Durante a conversa, ela destacou que o trânsito precisa ser tratado como uma pauta urgente de preservação da vida e fez um alerta impactante ao afirmar que “o trânsito hoje mata mais que arma de fogo”, reforçando a necessidade de conscientização coletiva. Ao longo da entrevista, Dra Tissiane enfatizou que a principal mudança necessária no trânsito brasileiro está no comportamento das pessoas. Segundo ela, a educação para o trânsito deve começar ainda na escola e ser integrada ao currículo educacional.
A especialista também chamou atenção para o processo de formação de condutores, afirmando que dirigir exige responsabilidade e preparo. Para ela, possuir habilitação não significa necessariamente estar apto emocionalmente para enfrentar o trânsito, defendendo melhorias constantes nos processos de capacitação.
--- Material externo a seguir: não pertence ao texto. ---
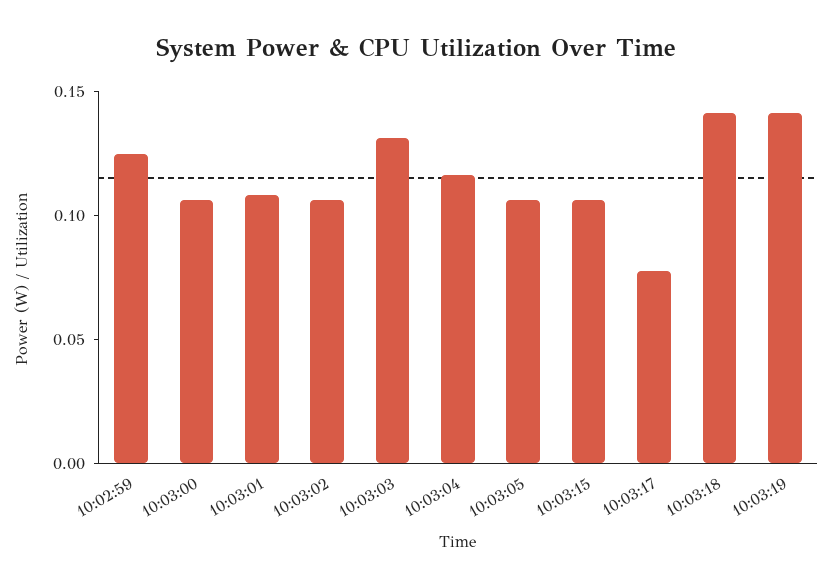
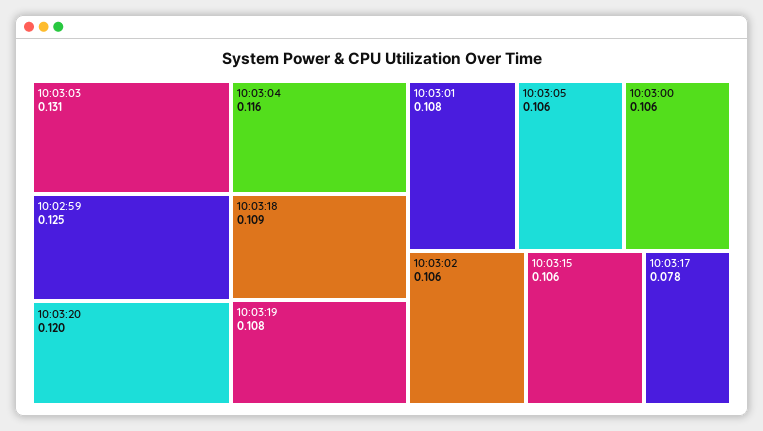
10:03:18: 0.14 -> 0.109
10:03:19: 0.14 -> 0.108
10:03:20: none -> 0.12

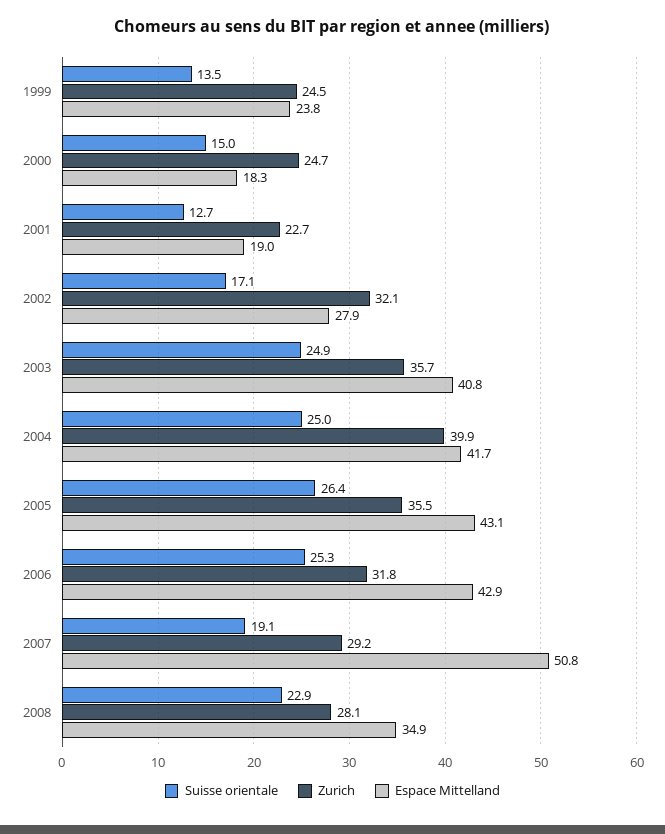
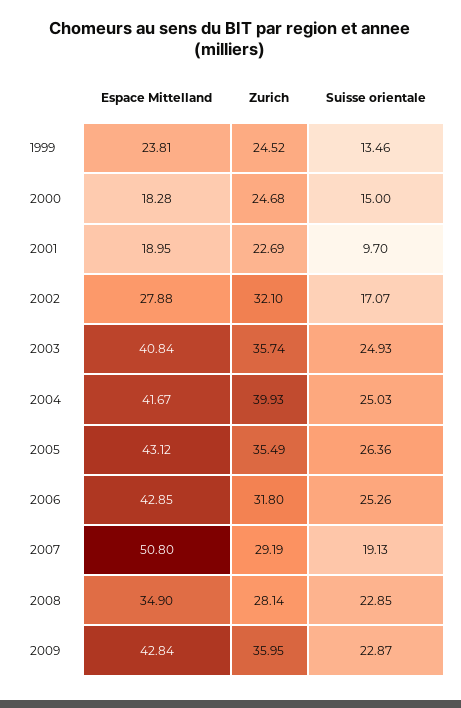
Suisse orientale, 2001: 12.7 -> 9.7
Espace Mittelland, 2009: none -> 42.84
Zurich, 2009: none -> 35.95
Suisse orientale, 2009: none -> 22.87

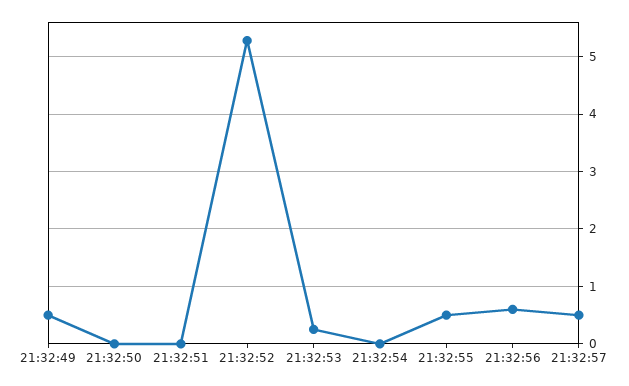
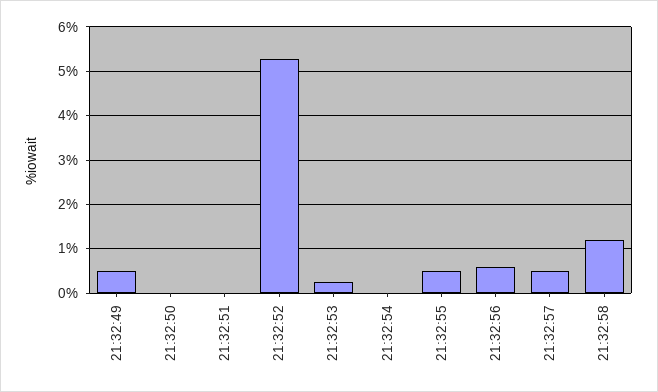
21:32:58: none -> 1.2

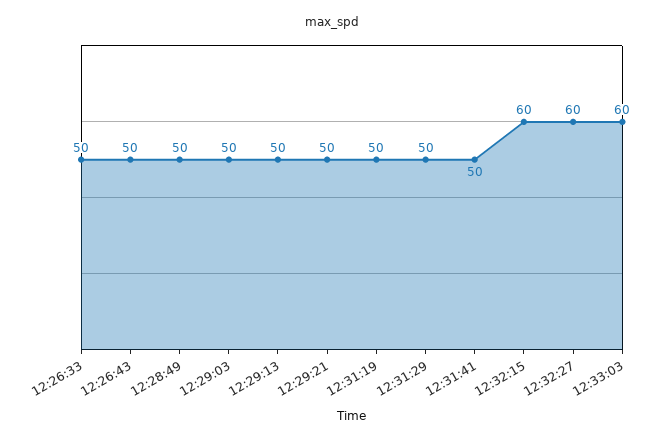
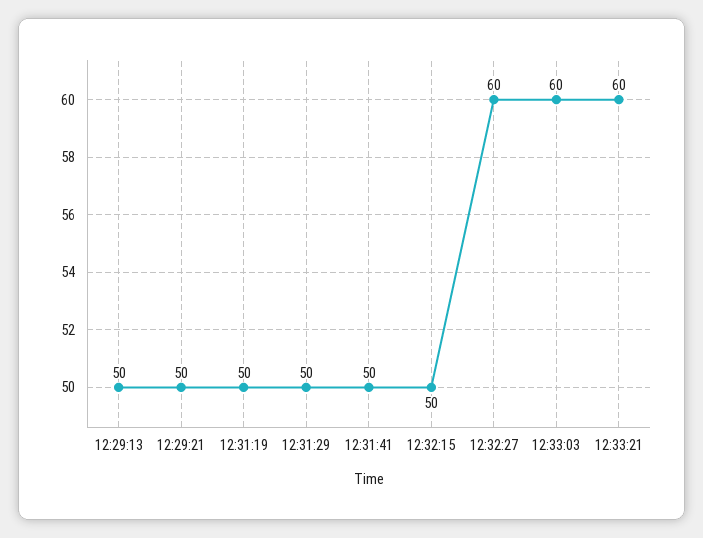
12:26:33: 50 -> none
12:26:43: 50 -> none
12:28:49: 50 -> none
12:29:03: 50 -> none
12:32:15: 60 -> 50
12:33:21: none -> 60

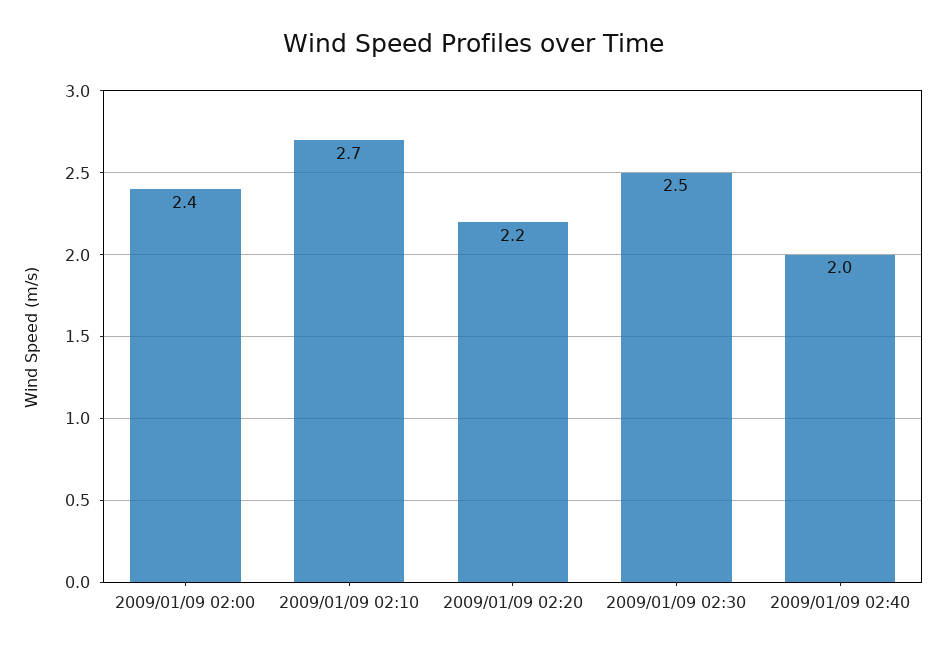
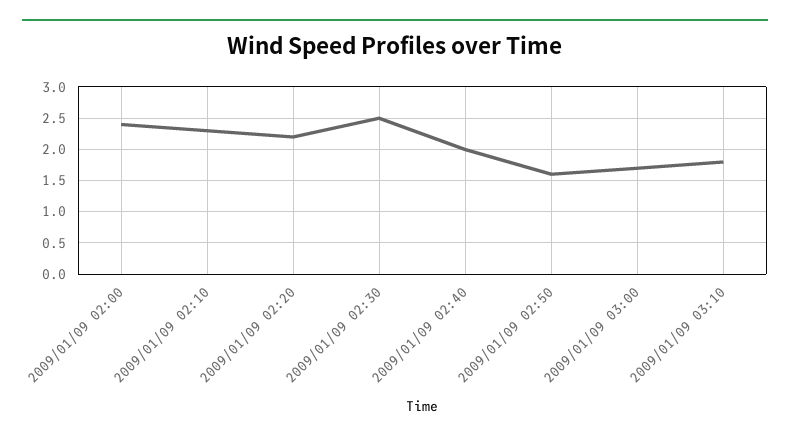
2009/01/09 02:10: 2.7 -> 2.3
2009/01/09 02:50: none -> 1.6
2009/01/09 03:00: none -> 1.7
2009/01/09 03:10: none -> 1.8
Encerrando a entrevista, a advogada, psicóloga e especialista em direito de trânsito Dra Tissiane Costa trouxe uma reflexão sobre inclusão, respeito e diversidade no trânsito. Ao falar sobre o processo de habilitação, ela destacou que o trânsito deve ser um espaço democrático, acessível a todas as pessoas que estejam aptas e dentro das normas legais, combatendo diretamente o capacitismo.
Dra Tissiane compartilhou sua experiência como mãe atípica e utilizou a própria vivência para reforçar a importância da conscientização e da igualdade. “Eu sou mãe atípica, minha filha é autista, minha filha é habilitada, minha filha dirige. Então, o trânsito também é um lugar para as pessoas com deficiência, desde que elas estejam dentro das normas, desde que elas tenham feito o processo como qualquer outra pessoa. Então, a gente precisa parar de ter esse capacitismo, porque o trânsito é vida, e vidas precisam ser salvas.”